Dans cet article, je vais vous expliquer pourquoi je ne
crois pas un seul instant à une hausse des taux de la FED.
Depuis quelques
temps, la Fed a commencé à agiter la menace d’une hausse des taux au nez des
marchés et des investisseurs.
Celle-ci surviendrait
en même temps que la fin définitive du programme d'assouplissement quantitatif, les QE.
La Fed n’a pas
été la seule à jouer ce petit jeu, la BoE l’a déjà fait l’an dernier (j’en
parlais déjà à l’époque dans cet article: BoE: Préparez-vous à la hausse des taux) mais depuis lors a tellement mis d’eau dans son vin qu’on
en vient à se demander s’il y a encore du vin dans leur verre.
Techniquement, je
ne crois pas une seule seconde à une hausse des taux et je vais vous expliquer un
peu plus loin pourquoi c’est mathématiquement impossible. Les États sont
tellement endettés que cela équivaudrait à un suicide économique d’une ampleur
sans précédent.
Tout d’abord,
laissez-moi tordre le cou à une vilaine croyance relayée par certains économistes de
comptoir de buffet de la gare qui annoncent fièrement que si les taux montent la charge d’intérêts des États endettés augmenterait d'autant. Pour en évaluer l’ampleur, ils
appliquent le différentiel de taux directement au total de l’endettement des
pays. Cela donne de beaux grands chiffres effrayants et ça fait peur à tout le
monde, mais c’est totalement absurde.
En effet, lorsque
un État s’endette, il émet des titres d’obligation à durée fixe et taux d’intérêt
fixe durant toute la durée de vie de l’obligation. Les intérêts annuels payés à
partir du premier jour jusqu’à l’échéance équivaudront à :
valeur nominale
x taux d’intérêt nominal (nominal = fixé dès le départ).
Cela ne variera pas d’un
iota quand bien même les taux se mettent à monter en flèche.
Par contre, si les
taux montent, cela affectera les nouvelles émissions obligataires, celles
émises dans le futur. Le passé est le passé et ce qui est fait est fait. Tant
que les États réduiront leurs déficits, en appliquant la Règle d’Or* notamment,
alors ils pourraient passer à travers toutes les hausses de taux qu’on veut
sans trop souffrir.
La vraie menace vient
du marché secondaire.
Il faut savoir
que les obligations d’État sont principalement souscrites par les Zinzins** et
ces gars en sont friands : faible risque, rendement régulier et top
fiabilité. Comme on dit : Un État ne peut pas faire faillite… Du coup,
leur bilans en sont tapissés de partout, de la cave au grenier.
Dans le cas des banques
et des assurances, cette exposition n’est pas sans risque. En cas de besoin de
liquidités, elles doivent vendre les titres détenus sur les marchés secondaires.

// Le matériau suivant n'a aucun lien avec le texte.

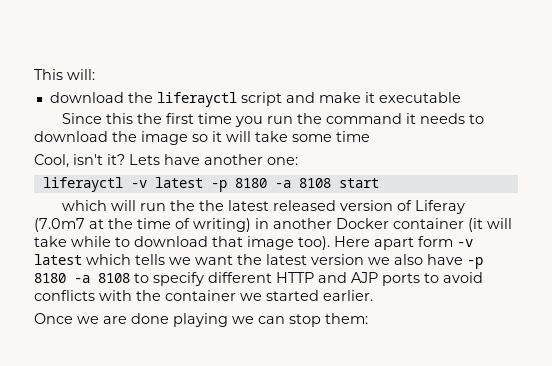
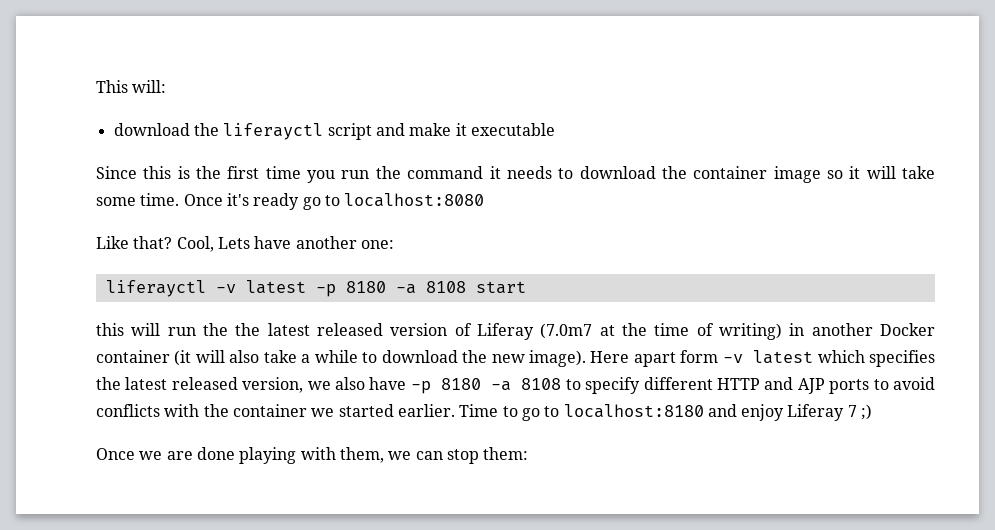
- Since this the first time you run the command it needs to download the image so it will take some time
- Cool, isn't it? Lets have another one:
+ Since this is the first time you run the command it needs to download the container image so it will take some time. Once it's ready go to localhost:8080
+ Like that? Cool, Lets have another one:
- which will run the the latest released version of Liferay (7.0m7 at the time of writing) in another Docker container (it will take while to download that image too).
+ this will run the the latest released version of Liferay (7.0m7 at the time of writing) in another Docker container (it will also take a while to download the new image).
- Here apart form -v latest which tells we want the latest version we also have -p 8180 -a 8108 to specify different HTTP and AJP ports to avoid conflicts with the container we started earlier.
+ Here apart form -v latest which specifies the latest released version, we also have -p 8180 -a 8108 to specify different HTTP and AJP ports to avoid conflicts with the container we started earlier. Time to go to localhost:8180 and enjoy Liferay 7 ;)
- Once we are done playing we can stop them:
+ Once we are done playing with them, we can stop them:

Or, le prix obtenu sur le marché secondaire est directement dépendant des taux
du moment et non pas des taux à l’émission.
Lorsque les taux
du marché montent, la valeur de revente des obligation baisse et vice-versa.
Démonstration :
Imaginons une obligation de
1.000$ émise au pair et remboursable au pair (pour faire simple) à un taux d’intérêt
de 1 %, sera négociée à sa valeur faciale sur le marché secondaire tant que les taux d’intérêts du
marché restent à 1%. Le montant d’intérêts perçu par le détenteur sera de 1000$
x 1% = 10$ par an.
Imaginons
maintenant que les taux grimpent à 2%. Les investisseurs qui rachètent des
obligations sur le marché secondaire s'attendront à obtenir un rendement de 2%
sur leur investissement. Comme le taux d’intérêt facial ne peut pas être
changé, c’est sur la valeur de l’obligation qu’ils vont agir pour arriver au rendement souhaité.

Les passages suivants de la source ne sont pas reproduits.